3

I have data in MongoDB. The structure of one object is like this:

{
    "_id" : ObjectId("5395177980a6b1ccf916312c"),
    "institutionId" : "831",
    "currentObject" : {
          "systemIdentifiers" : [
            {
                "value" : "24387",
                "system" : "ABC"
            }]
      }
}

I have to know how many objects have same institutionId and systemIdentifiers[0].value and want to return only those duplicated in that way. In order to do that I group them up by these IDs and count occurrences.

The object (a pair of IDs) should be returned when count is greater than 1.

This is a chunk of code which does grouping with using MapReduce.

var map = function() {
    var key = this.institutionId;
    var val = this.currentObject.systemIdentifiers[0].value;
    emit({"institutionId":key,"workId":val}, {count:1});     
};
var reduce = function(key, values) {
    var count = 0;
    values.forEach(function(v) {
        count += v['count'];
    });
    return {count: count};
}
db.name.mapReduce(map, reduce, {out: "grouped"})
db.grouped.find()

To get only those having count greather than 1, I do

db.grouped.aggregate([{$match:{"value.count":{$gt: 1}}}])

An example result is then following

{
    "_id" : {
        "institutionId" : "1004",
        "workId" : "591426"
    },
    "value" : {
        "count" : 2
    }
}

But I am curious whether if possible to have it done just by doing MapReduce as one statement. Sth like adding a finalizer or so.

chridam
  • 100,957
  • 23
  • 236
  • 235
Szymon Roziewski
  • 956
  • 2
  • 20
  • 36

2 Answers2

2

If there is a single document havig a key it will never go inside reduce, is considered reduced already, that is the behaviour of the MongoDB map-reduce:

MongoDB will not call the reduce function for a key that has only a single value.

Using finalzie also doesn't help much, i.e. if in finalize funtion you do a if count > 1 then return reducedVal else None, than you will have None (instead of 1) in the result.

I am afraid that using (one) map-reduce, documents having count 1 will be alwasy in the result, since they are fired up from map.

You can use 2 map reduce operations in a chain, in the second map you don't emit the documents having count < 2. But these does not think it's better than an extra query as it is in your example.

Community
  • 1
  • 1
sergiuz
  • 5,353
  • 1
  • 35
  • 51
1

A much better, simpler and more efficient approach would be to use the aggregation framework where you can use operators like $arrayElemAt to return the first subdocument from the array and then using the $group pipeline to aggregate the counts. You can then place the $match pipeline to filter your results based on the given criteria.

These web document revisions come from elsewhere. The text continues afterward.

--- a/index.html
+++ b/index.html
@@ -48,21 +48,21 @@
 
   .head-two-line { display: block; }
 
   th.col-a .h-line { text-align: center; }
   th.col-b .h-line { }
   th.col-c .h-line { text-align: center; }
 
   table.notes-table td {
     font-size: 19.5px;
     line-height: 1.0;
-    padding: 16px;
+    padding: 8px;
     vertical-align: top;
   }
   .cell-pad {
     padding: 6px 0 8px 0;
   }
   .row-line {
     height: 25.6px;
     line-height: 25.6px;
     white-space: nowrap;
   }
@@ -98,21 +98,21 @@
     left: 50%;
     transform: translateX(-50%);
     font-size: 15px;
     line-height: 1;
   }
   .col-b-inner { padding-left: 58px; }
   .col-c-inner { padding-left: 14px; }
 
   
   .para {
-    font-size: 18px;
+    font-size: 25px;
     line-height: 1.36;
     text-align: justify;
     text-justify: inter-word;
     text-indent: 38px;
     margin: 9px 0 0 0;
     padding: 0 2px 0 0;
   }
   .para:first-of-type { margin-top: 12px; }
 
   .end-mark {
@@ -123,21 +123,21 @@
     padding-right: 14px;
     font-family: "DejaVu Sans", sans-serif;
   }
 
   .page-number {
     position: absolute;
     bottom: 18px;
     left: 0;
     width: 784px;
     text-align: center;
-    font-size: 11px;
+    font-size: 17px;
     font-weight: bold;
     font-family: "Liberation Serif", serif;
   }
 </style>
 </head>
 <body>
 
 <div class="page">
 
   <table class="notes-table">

The following example shows this faster approach:

db.name.aggregate([
    {
        "$project": {
            "key": "$institutionId",
            "val": {
                "$arrayElemAt": ["$currentObject.systemIdentifiers", 0]
            }
        }
    },
    {
        "$group": {
            "_id": {
                "institutionId": "$key",
                "workId": "$val.value"
            },
            "count": { "$sum": 1 }
        }
    },
    { "$match": { "count": { "$gt": 1 } } }
])
chridam
  • 100,957
  • 23
  • 236
  • 235